This study investigates the impact of prompt linguistic complexity on inference energy consumption and environmental sustainability in large language models (LLMs) for software engineering tasks. We propose “Green Prompt Engineering,” a novel paradigm that explicitly incorporates linguistic readability as a core sustainability dimension in prompt design. Using an open-source small language model, we systematically evaluate the joint effect of prompts with varying readability levels on both energy consumption (kWh) and F1 score in a requirements classification task. Experimental results demonstrate that reducing prompt complexity yields substantial energy savings—up to 37% lower inference energy—while incurring only marginal performance degradation (F1 drop ≤1.2%).
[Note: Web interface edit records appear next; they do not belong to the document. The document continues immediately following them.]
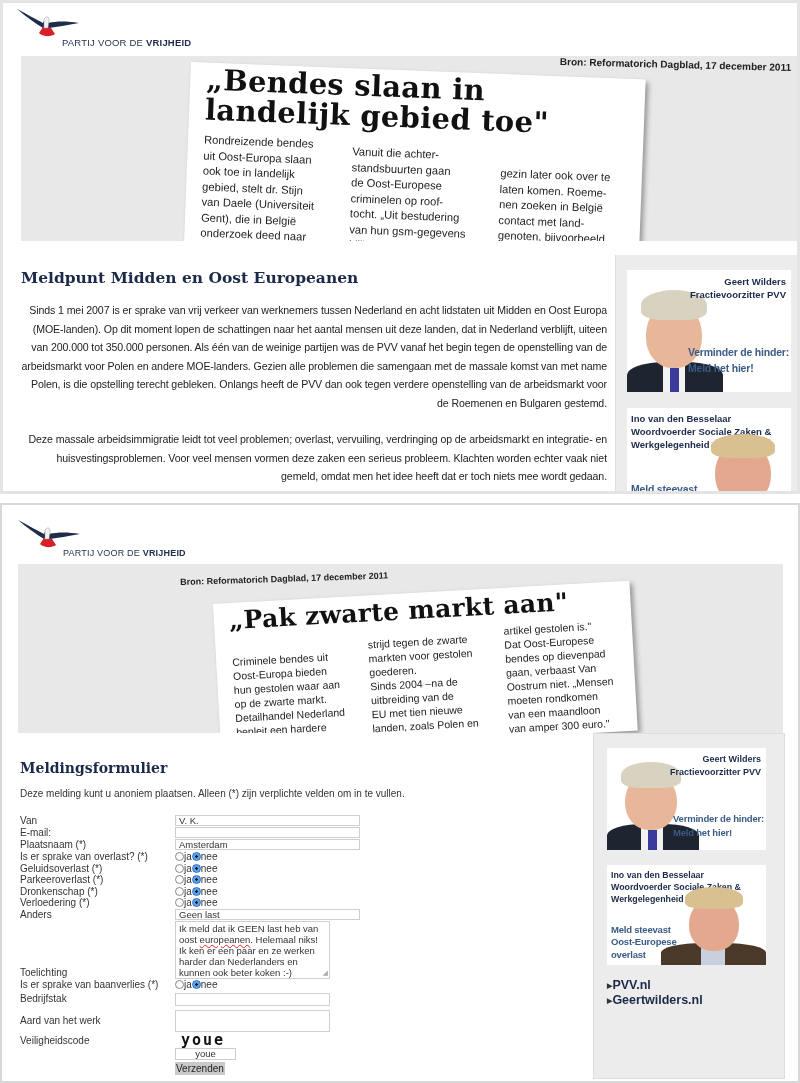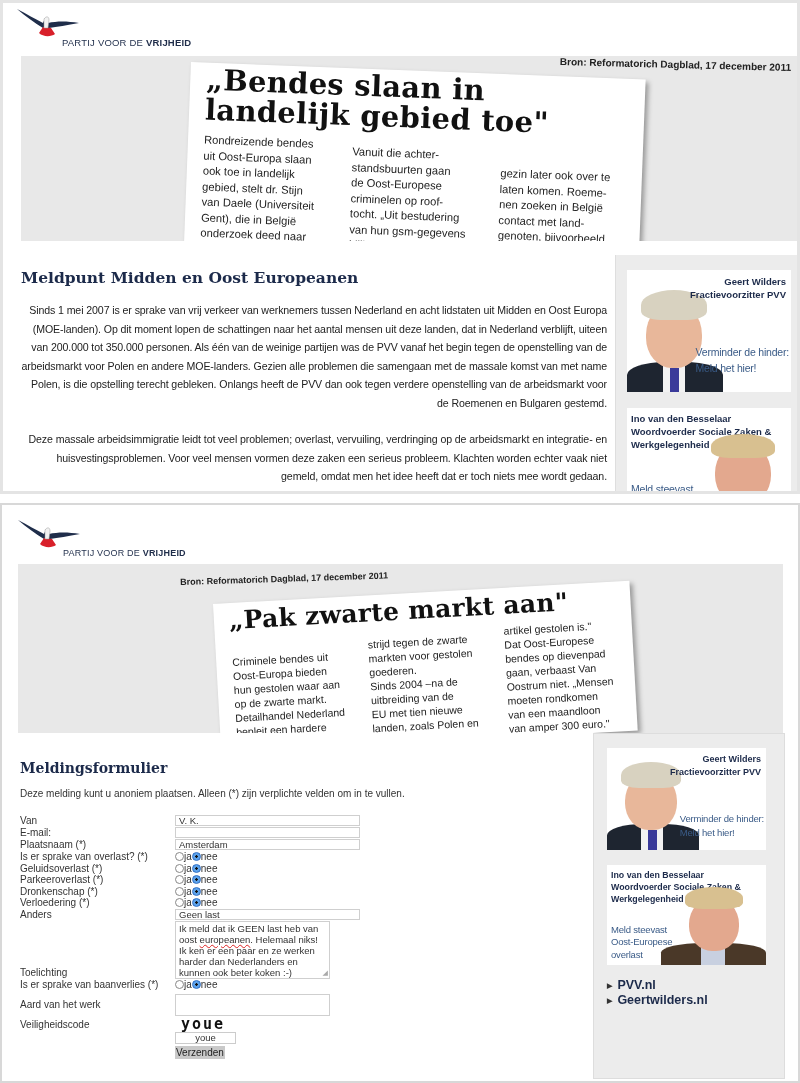--- a/index.html
+++ b/index.html
@@ -59,33 +59,33 @@
 
   .card { position: absolute; background: #fff; overflow: hidden; }
   .shot1 .card1 { left: 11px; top: 15px; width: 164px; height: 122px; }
   .shot1 .card2 { left: 11px; top: 153px; width: 164px; height: 95px; }
   .shot2 .card1 { left: 13px; top: 14px; width: 159px; height: 102px; }
   .shot2 .card2 { left: 13px; top: 131px; width: 159px; height: 100px; }
 
   .card-name { position: absolute; font-size: 9.5px; font-weight: bold; color: #1c2a4a; line-height: 13px; }
   .card1 .card-name { right: 5px; top: 5px; text-align: right; }
   .card2 .card-name { left: 4px; top: 4px; text-align: left; }
-  .card-cta { position: absolute; font-size: 10.5px; color: #3a5b87; line-height: 16px; font-weight: normal; letter-spacing: -0.2px; }
+  .card-cta { position: absolute; font-size: 10.5px; color: #3a5b87; line-height: 16px; font-weight: bold; letter-spacing: -0.2px; }
   .card1 .card-cta { right: 2px; bottom: 16px; }
   .card2 .card-cta { left: 4px; bottom: 4px; }
 
   .portrait { position: absolute; }
   .face { position: absolute; border-radius: 50% 50% 46% 46%; }
   .hair { position: absolute; border-radius: 50% 50% 30% 30%; }
   .suit { position: absolute; border-radius: 40% 40% 0 0; }
   .shirt { position: absolute; }
   .tie { position: absolute; }
 
   .links { position: absolute; left: 13px; top: 244px; font-size: 12.5px; font-weight: bold; color: #1c2a4a; line-height: 15px; }
-  .links div { display: flex; align-items: center; gap: 5px; cursor: pointer; }
+  .links div { display: flex; align-items: center; cursor: pointer; }
   .links .tri { font-size: 7px; color: #333; }
 
   
   .form-intro { font-size: 10px; color: #333; margin-top: 12px; }
   .form { margin-top: 16px; font-size: 10px; color: #333; }
   .frow { display: flex; align-items: flex-start; min-height: 11.5px; line-height: 11.5px; }
   .flabel { width: 155px; flex: none; white-space: nowrap; }
   .finput { width: 185px; height: 11px; border: 1px solid #cfcfcf; font-size: 9.5px; line-height: 9px; padding: 0 3px; color: #333; font-family: "Liberation Sans", sans-serif; background: #fff; margin-bottom: 1px; }
   .radios { display: flex; align-items: center; font-size: 10px; }
   .radio { width: 9px; height: 9px; border-radius: 50%; border: 1px solid #888; background: #fff; display: inline-block; }
@@ -306,20 +306,24 @@
       <div class="frow">
         <span class="flabel">Is er sprake van baanverlies (*)</span>
         <span class="radios">
           <span class="radio"></span>
             <span>ja</span>
           <span class="radio on"></span>
             <span>nee</span>
         </span>
       </div>
 
+      <div class="frow" style="margin-top:3px;">
+        <span class="flabel">Bedrijfstak</span>
+        <div class="ta" style="height:13px;"></div>
+      </div>
 
       <div class="frow" style="margin-top:4px; align-items:center;">
         <span class="flabel">Aard van het werk</span>
         <div class="ta" style="height:22px;"></div>
       </div>
 
       <div class="frow" style="margin-top:3px; align-items:center;">
         <span class="flabel">Veiligheidscode</span>
         <span class="captcha-img">youe</span>
       </div>

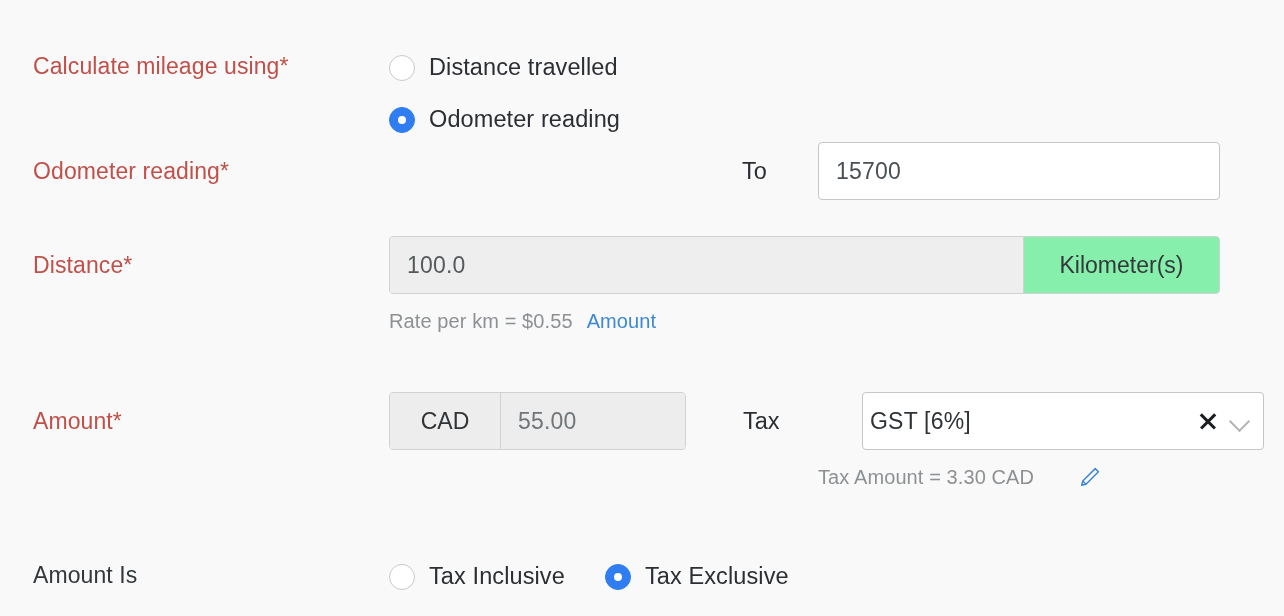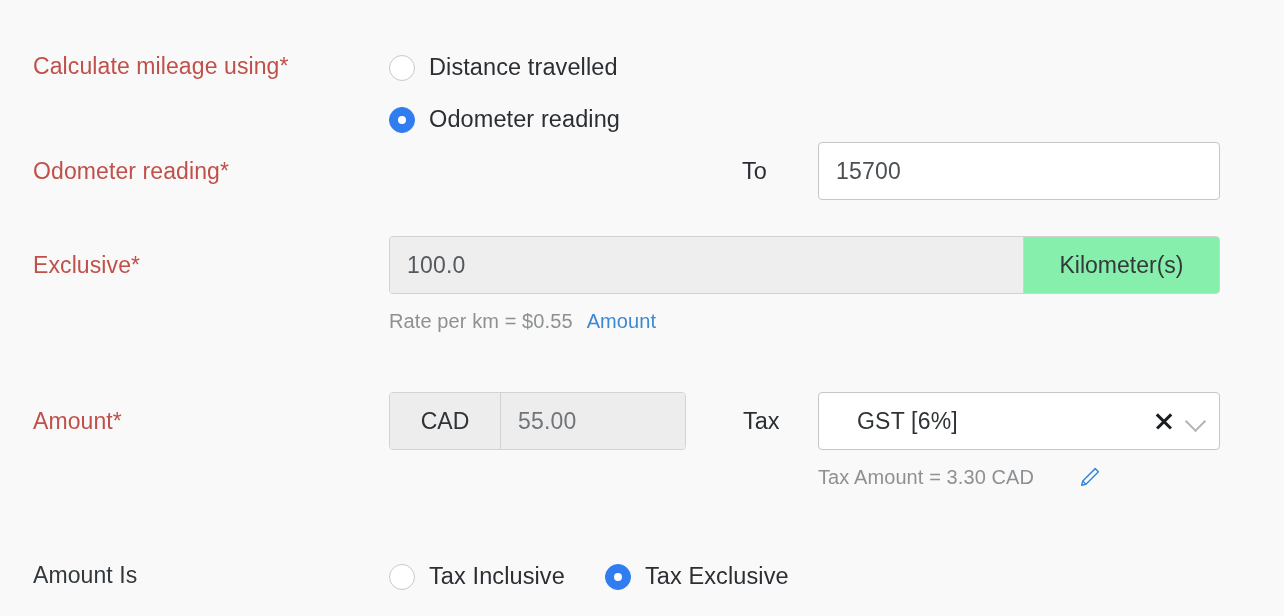--- a/index.html
+++ b/index.html
@@ -192,25 +192,26 @@
 
   
   .select {
     position: absolute;
     box-sizing: border-box;
     background: #ffffff;
     border: 1px solid #c6c6c6;
     border-radius: 4px;
     display: flex;
     align-items: center;
-    padding-left: 38px;
+    padding-left: 7px;
     padding-right: 14px;
     font-size: 23px;
     color: #2f3336;
     letter-spacing: 0.2px;
+    margin-left: 44px;
   }
   .select .value { flex: 1 1 auto; }
   .clear-icon {
     flex: 0 0 auto;
     width: 22px;
     height: 22px;
     position: relative;
     margin-right: 12px;
     cursor: pointer;
   }
@@ -285,21 +286,21 @@
   <div class="row" style="top:130px;height:100px;">
     <div class="label" style="top:22px;">Odometer reading*</div>
 
 
     <div class="to-label" style="left:742px; top:28px;">To</div>
 
     <div class="input" style="left:818px; top:12px; width:402px; height:58px;">15700</div>
   </div>
 
   <div class="row" style="top:230px;height:155px;">
-    <div class="label" style="top:16px;">Exclusive*</div>
+    <div class="label" style="top:16px;">Distance*</div>
 
     <div class="distance-group" style="left:389px; top:6px; width:831px; height:58px;">
       <div class="distance-value">100.0</div>
       <div class="unit-box">Kilometer(s)</div>
     </div>
 
     <div class="hint" style="left:389px; top:80px;">
       <span>Rate per km = $0.55</span>
       <span class="link">Amount</span>
     </div>

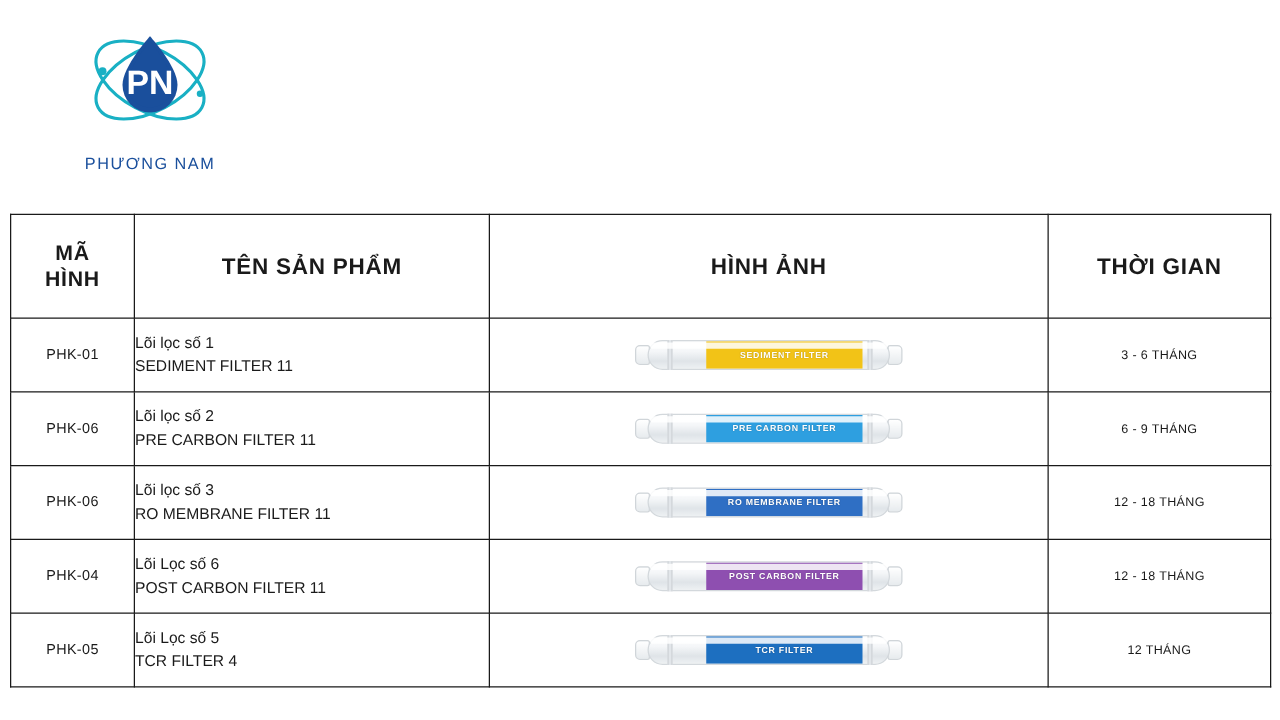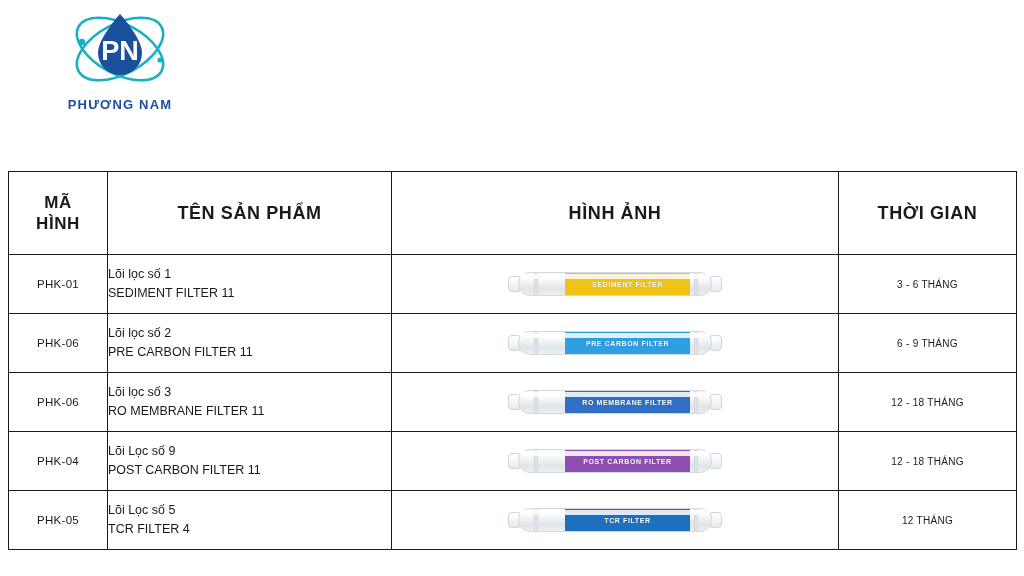--- a/index.html
+++ b/index.html
@@ -20,33 +20,33 @@
   .logo-area {
     position: absolute;
     left: 0;
     top: 0;
     width: 240px;
     height: 97px;
     display: flex;
     flex-direction: column;
     align-items: center;
     justify-content: flex-start;
-    padding-top: 8px;
+    padding-top: 23px;
     box-sizing: border-box;
   }
   .logo-mark {
     position: relative;
     width: 104px;
     height: 82px;
   }
   .logo-mark svg { display: block; }
   .logo-text {
-    margin-top: 7px;
+    margin-top: 18px;
     font-size: 13px;
-    font-weight: bold;
+    font-weight: normal;
     letter-spacing: 1.2px;
     color: #1a4f9c;
     font-family: "Liberation Sans", sans-serif;
   }
 
   
   .table-wrap {
     position: absolute;
     left: 8px;
     top: 127px;
@@ -274,21 +274,21 @@
                 <div class="ring2"></div>
                 <div class="shine"></div>
               </div>
             </div>
           </td>
           <td class="time">12 - 18 THÁNG</td>
         </tr>
         <tr>
           <td class="code">PHK-04</td>
           <td class="name">
-            <div>Lõi Lọc số 9</div>
+            <div>Lõi Lọc số 6</div>
             <div>POST CARBON FILTER 11</div>
           </td>
           <td class="image">
             <div class="cart-holder">
               <div class="cart">
                 <div class="cap-l"></div>
                 <div class="cap-r"></div>
                 <div class="body">
                   <div class="label" style="background: rgb(142, 79, 176);">POST CARBON FILTER</div>
                 </div>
This work provides actionable, low-overhead strategies for sustainable AI deployment and establishes a new interdisciplinary research direction at the intersection of prompt engineering and green computing.

Language Models are increasingly applied in software engineering, yet their inference raises growing environmental concerns. Prior work has examined hardware choices and prompt length, but little attention has been paid to linguistic complexity as a sustainability factor. This paper introduces Green Prompt Engineering, framing linguistic complexity as a design dimension that can influence energy consumption and performance. We conduct an empirical study on requirement classification using open-source Small Language Models, varying the readability of prompts. Our results reveal that readability affects environmental sustainability and performance, exposing trade-offs between them. For practitioners, simpler prompts can reduce energy costs without a significant F1-score loss; for researchers, it opens a path toward guidelines and studies on sustainable prompt design within the Green AI agenda.